*SOURCE MATERIAL*:
*** Begin section ***

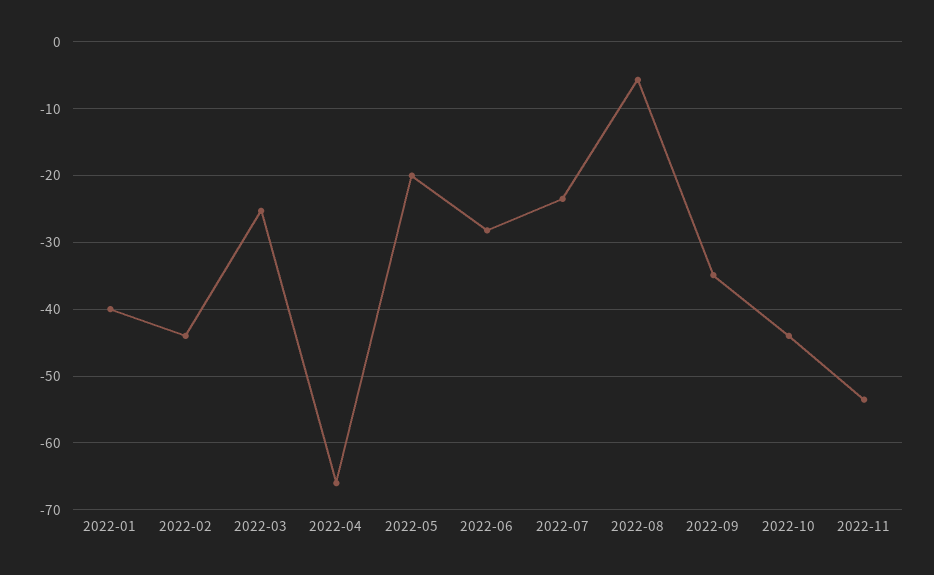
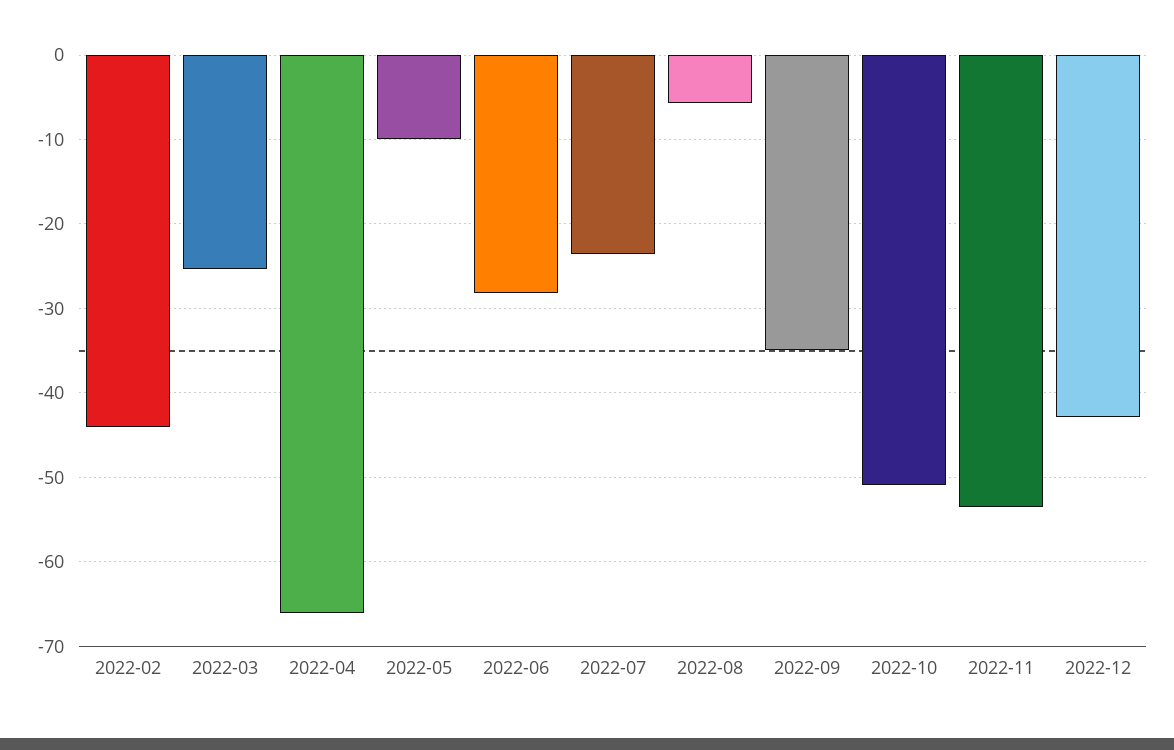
2022-01: -40 -> none
2022-05: -20 -> -10
2022-10: -44 -> -51
2022-12: none -> -43

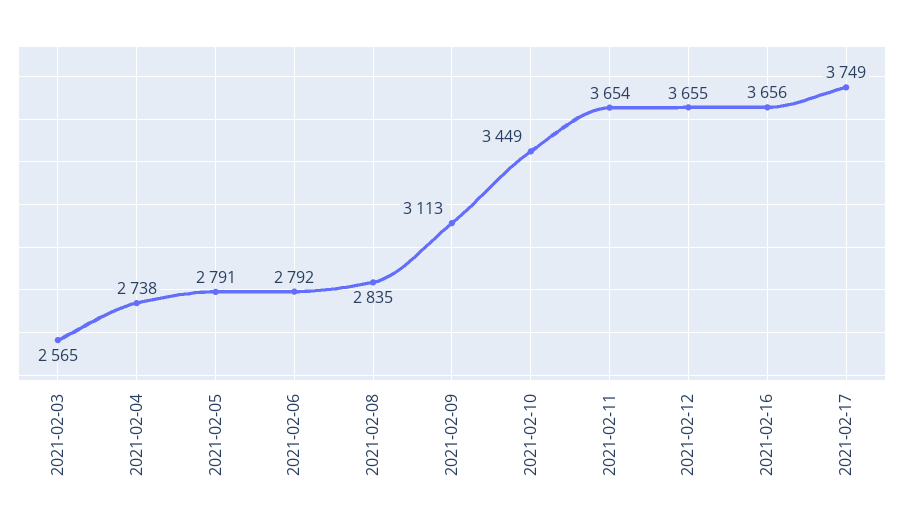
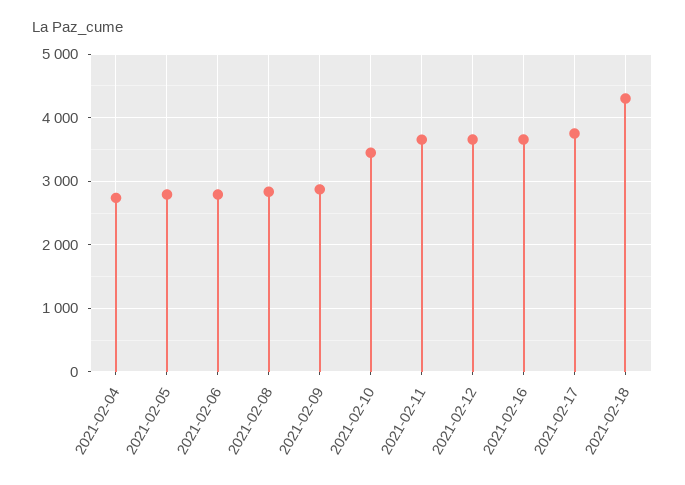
2021-02-03: 2565 -> none
2021-02-09: 3113 -> 2900
2021-02-18: none -> 4300

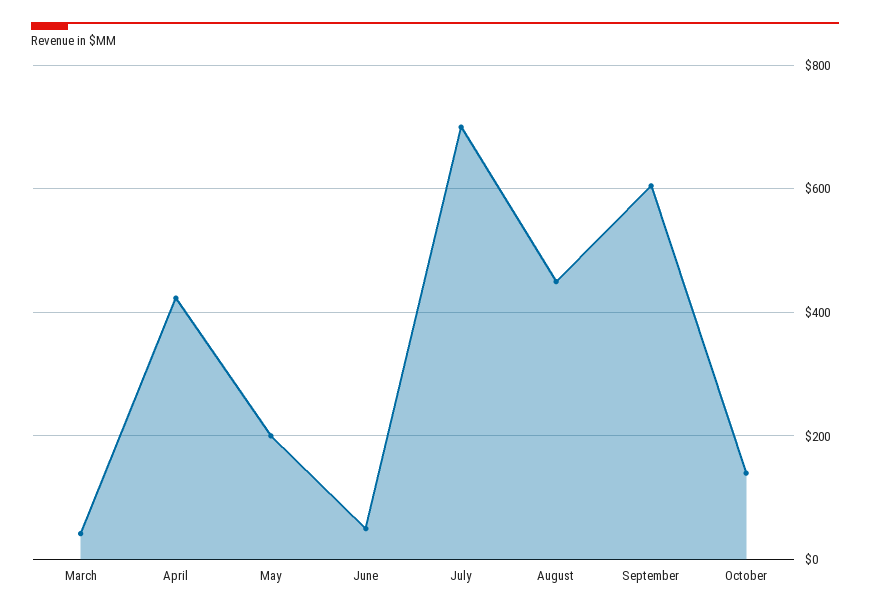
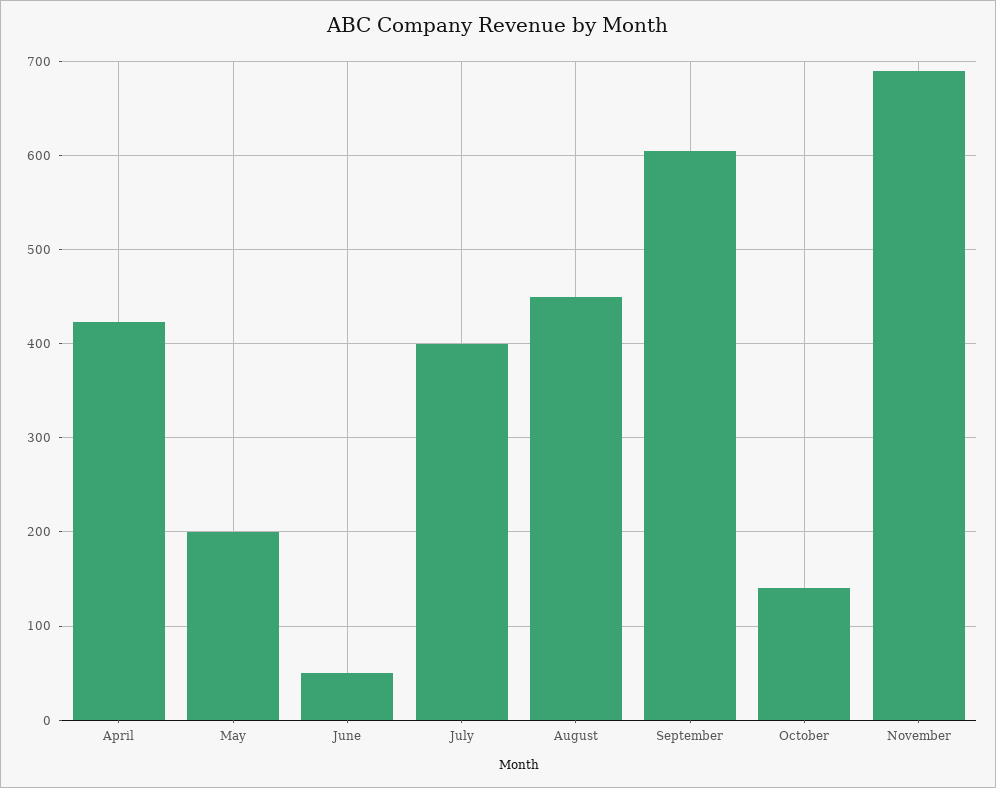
March: 40 -> none
July: 700 -> 400
November: none -> 690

*** End section ***

*TRY IT*:
Every line above should be output exactly, except for the pictures.

*YOUR SOLUTION*:
2022-01: -40 -> none
2022-05: -20 -> -10
2022-10: -44 -> -51
2022-12: none -> -43

2021-02-03: 2565 -> none
2021-02-09: 3113 -> 2900
2021-02-18: none -> 4300

March: 40 -> none
July: 700 -> 400
November: none -> 690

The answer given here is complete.